Um texto de Joaquim Tenreira Martins, membro de AJA Bruxelas.
Os dicionários não deixam qualquer dúvida: tanto em francês, como em português, o termo emigrante designa uma pessoa que deixa o seu país para se estabelecer num outro. E isso qualquer que seja a razão que a leva a expatriar-se: política, económica, religiosa o outra.
Mas, para nós portugueses, não parece ser tão simples. Como o nosso amigo Joaquim Martins explica, com humor subtil, no texto que aqui publicamos, há uma certa ambiguidade na utilização do termo emigrante.
A ler e a meditar.
O Joaquim é autor de vários livros sobre emigração. Sigam a sua página Facebook.
A ATUAL PERPLEXIDADE EM EMPREGAR O TERMO EMIGRANTE
Nunca estivemos à-vontade com o termo EMIGRANTE. Nem os portugueses a viver em Portugal, que os colocavam numa classe à parte — eram os broncos, os fáceis de enganar, os que vinham do outro lado da fronteira, — nem os portugueses a viverem no estrangeiro, que tiveram sempre Portugal no coração, e que pensavam que as saudades e o amor do país eram motivo para serem recebidos de braços abertos. Foram designados os brasileiros, os americanos, os franceses, enfim, os emigrantes!
Os portugueses a viver em Portugal olhavam-nos de longe, com curiosidade, talvez com inveja, às vezes com desdém. Eram os outros, não eram portugueses. Eram emigrantes, eram os outros portugueses.
Ainda não há muito tempo, um conhecedor da emigração portuguesa, José Rebelo Coelho, escreveu um livro a focar precisamente esta dualidade e que intitulou: A Pátria e os Outros Portugueses. É porque na pátria vivem os verdadeiros portugueses. Fora da pátria, vivem os outros.
Os outros vivem fora da fronteira de Portugal, portanto, não são da mesma natureza, são diferentes. Também não são estrangeiros. Bem...Não é isso que se quer dizer, sejamos comedidos, tenhamos educação! É certo que eles não são estrangeiros..., não quer dizer que não sejam portugueses, mas... são emigrantes!!!
Com a entrada de Portugal na União Europeia, esta designação atenuou-se para a eufemizar com a designação de cidadãos europeus. Mas os portugueses, a viver em Portugal, não são também cidadãos europeus?

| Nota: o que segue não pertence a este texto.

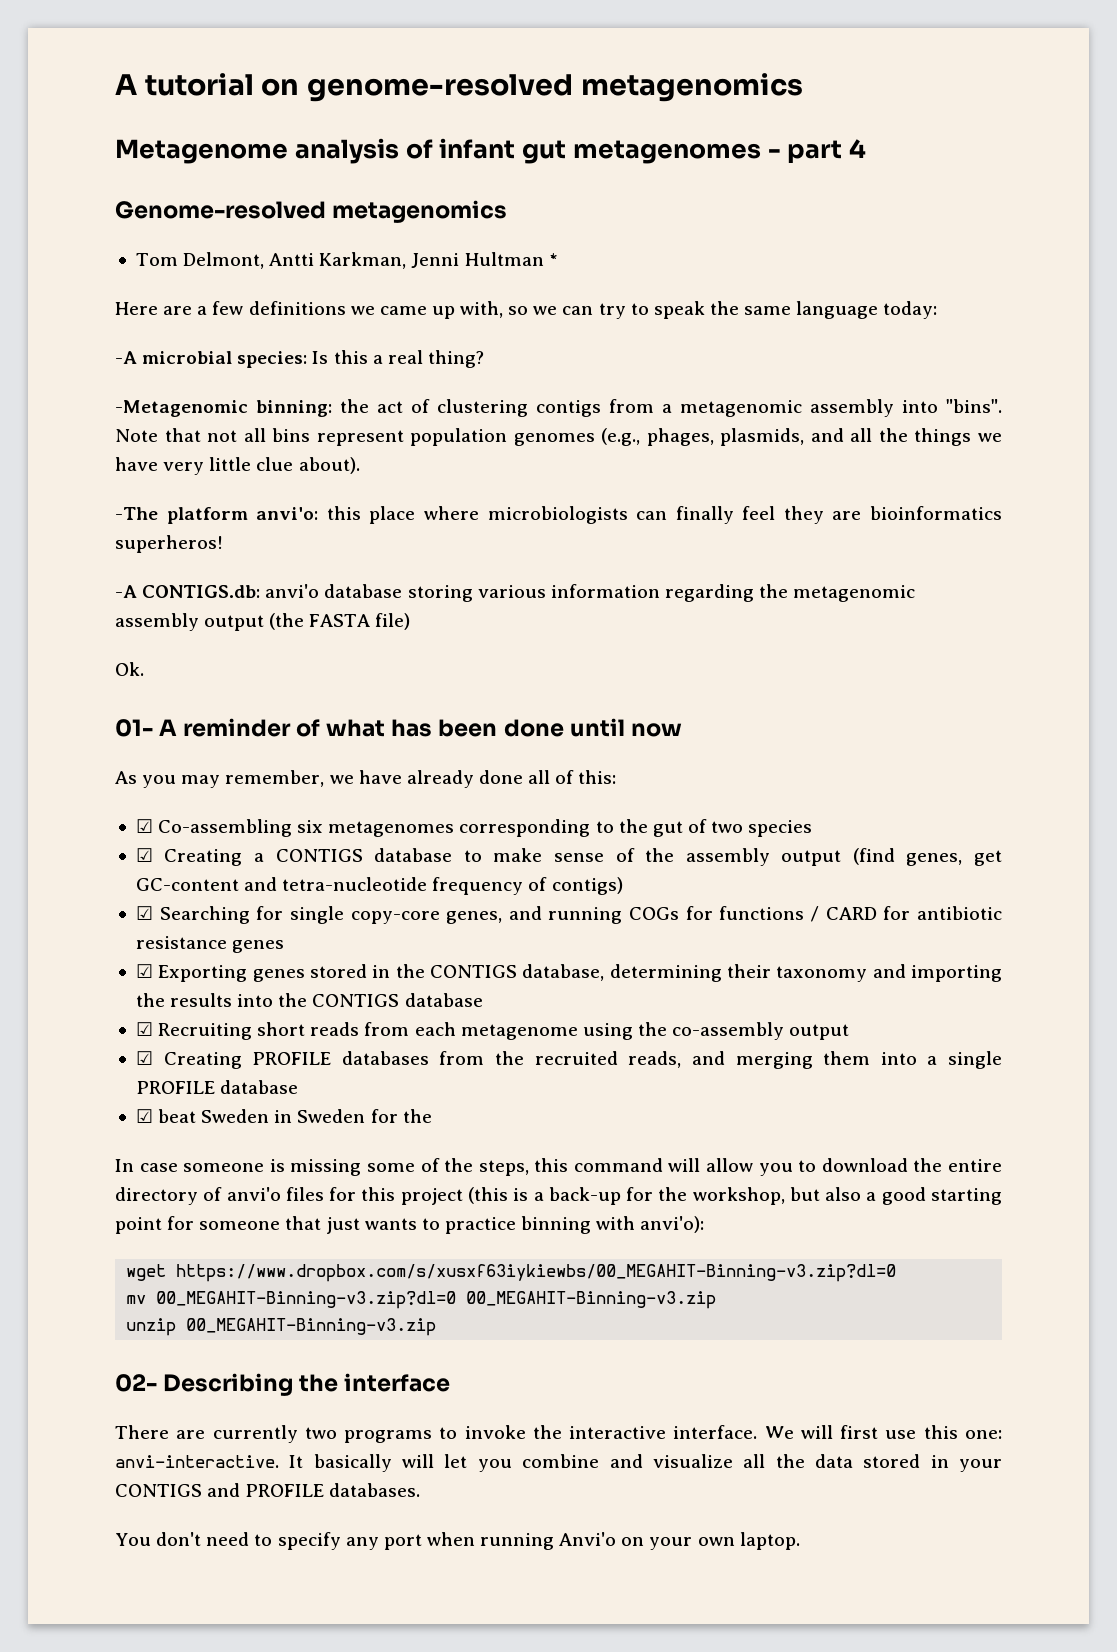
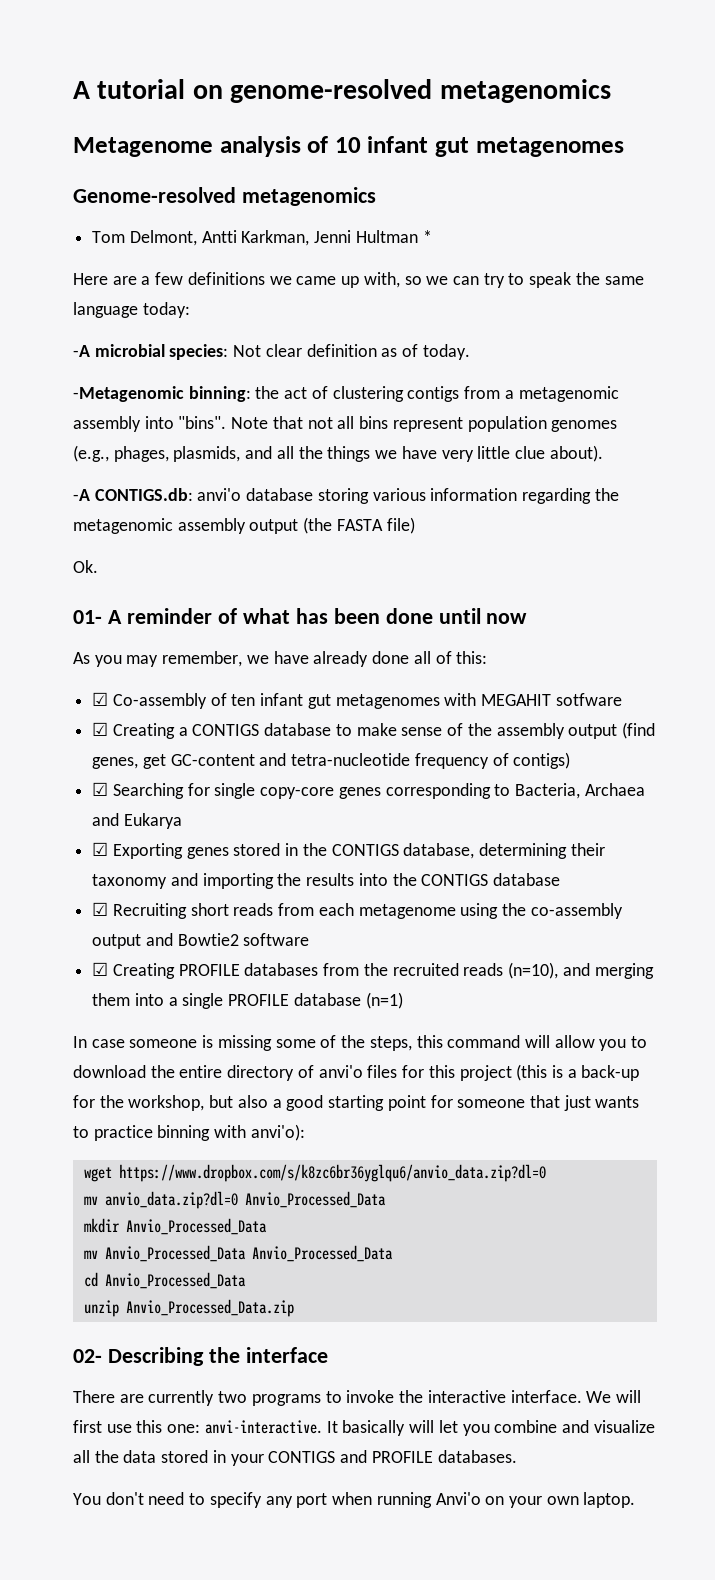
- Metagenome analysis of infant gut metagenomes - part 4
+ Metagenome analysis of 10 infant gut metagenomes
- -A microbial species: Is this a real thing?
+ -A microbial species: Not clear definition as of today.
- -The platform anvi'o: this place where microbiologists can finally feel they are bioinformatics superheros!
- ☑ Co-assembling six metagenomes corresponding to the gut of two species
+ ☑ Co-assembly of ten infant gut metagenomes with MEGAHIT sotfware
- ☑ Searching for single copy-core genes, and running COGs for functions / CARD for antibiotic resistance genes
+ ☑ Searching for single copy-core genes corresponding to Bacteria, Archaea and Eukarya
- ☑ Recruiting short reads from each metagenome using the co-assembly output
+ ☑ Recruiting short reads from each metagenome using the co-assembly output and Bowtie2 software
- ☑ Creating PROFILE databases from the recruited reads, and merging them into a single PROFILE database
- ☑ beat Sweden in Sweden for the
+ ☑ Creating PROFILE databases from the recruited reads (n=10), and merging them into a single PROFILE database (n=1)
- wget https://www.dropbox.com/s/xusxf63iykiewbs/00_MEGAHIT-Binning-v3.zip?dl=0
- mv 00_MEGAHIT-Binning-v3.zip?dl=0 00_MEGAHIT-Binning-v3.zip
+ wget https://www.dropbox.com/s/k8zc6br36yglqu6/anvio_data.zip?dl=0
+ mv anvio_data.zip?dl=0 Anvio_Processed_Data
+ mkdir Anvio_Processed_Data
+ mv Anvio_Processed_Data Anvio_Processed_Data
+ cd Anvio_Processed_Data
- unzip 00_MEGAHIT-Binning-v3.zip
+ unzip Anvio_Processed_Data.zip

Já ouvi outras palavras para designar a situação de emigrante: residentes no estrangeiro, cidadãos comunitários, expatriados, portugueses da diáspora...
Após a última crise que abalou o mundo inteiro e sobretudo os países periféricos, como Portugal, os filhos da classe média e até os da classe rica portuguesa, não encontrando empregos em Portugal, foram obrigados a procurá-los no estrangeiro. E foi uma autêntica debandada de jovens diplomados e de portugueses com qualificações a irem procurar trabalho nos países da Europa e em toda a parte do mundo. Também estes emigraram. Nas estatísticas nacionais são considerados emigrantes, mas fenómeno curioso, esta última leva de pessoas que abandonou o país não se considera emigrante. Ou melhor, quando se pergunta às famílias que têm os filhos a trabalhar fora de Portugal: “então o seu filho também é emigrante?”. “Aí que horror! O meu filho é enfermeiro na Inglaterra, é médico na Irlanda, é engenheiro na Bélgica, é informático na Alemanha!” Como quem diz: “Tirem essa palavra da boca para designar o meu filho!” O que pressupõe que não querem ser designados como emigrante.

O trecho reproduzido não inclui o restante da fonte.